**ASSIGNMENT**
When the string "Artichok" occurs in a line of the records, show that line.
[Opening MATERIAL FOR THIS TASK section]
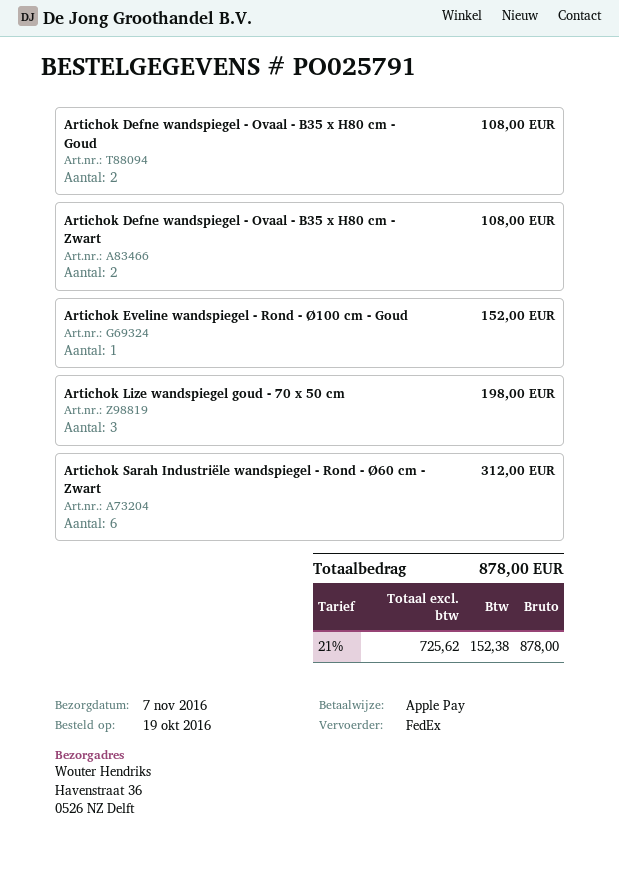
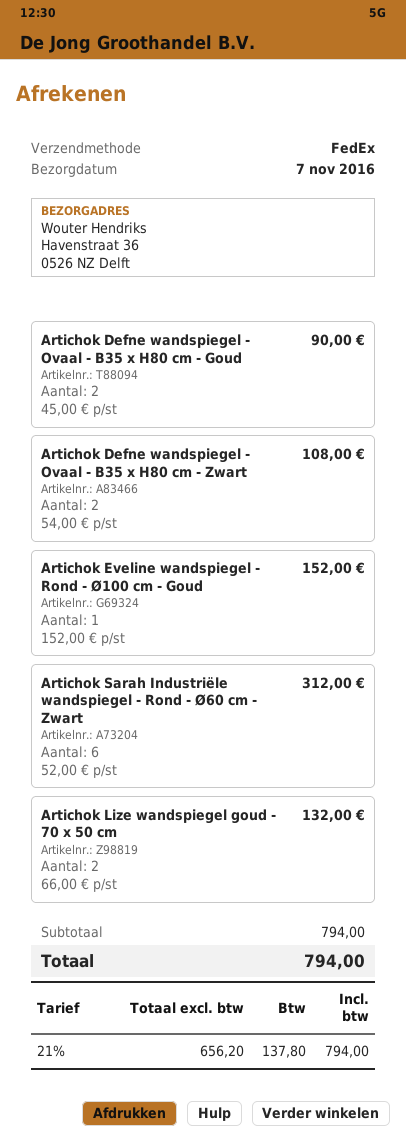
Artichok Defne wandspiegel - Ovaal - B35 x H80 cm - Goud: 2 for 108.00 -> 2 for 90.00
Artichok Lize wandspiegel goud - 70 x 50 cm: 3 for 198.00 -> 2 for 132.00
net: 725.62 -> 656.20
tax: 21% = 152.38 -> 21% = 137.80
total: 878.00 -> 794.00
[Closing MATERIAL FOR THIS TASK section]
**SOLUTION TO THIS EXERCISE**
Artichok Defne wandspiegel - Ovaal - B35 x H80 cm - Goud: 2 for 108.00 -> 2 for 90.00
Artichok Lize wandspiegel goud - 70 x 50 cm: 3 for 198.00 -> 2 for 132.00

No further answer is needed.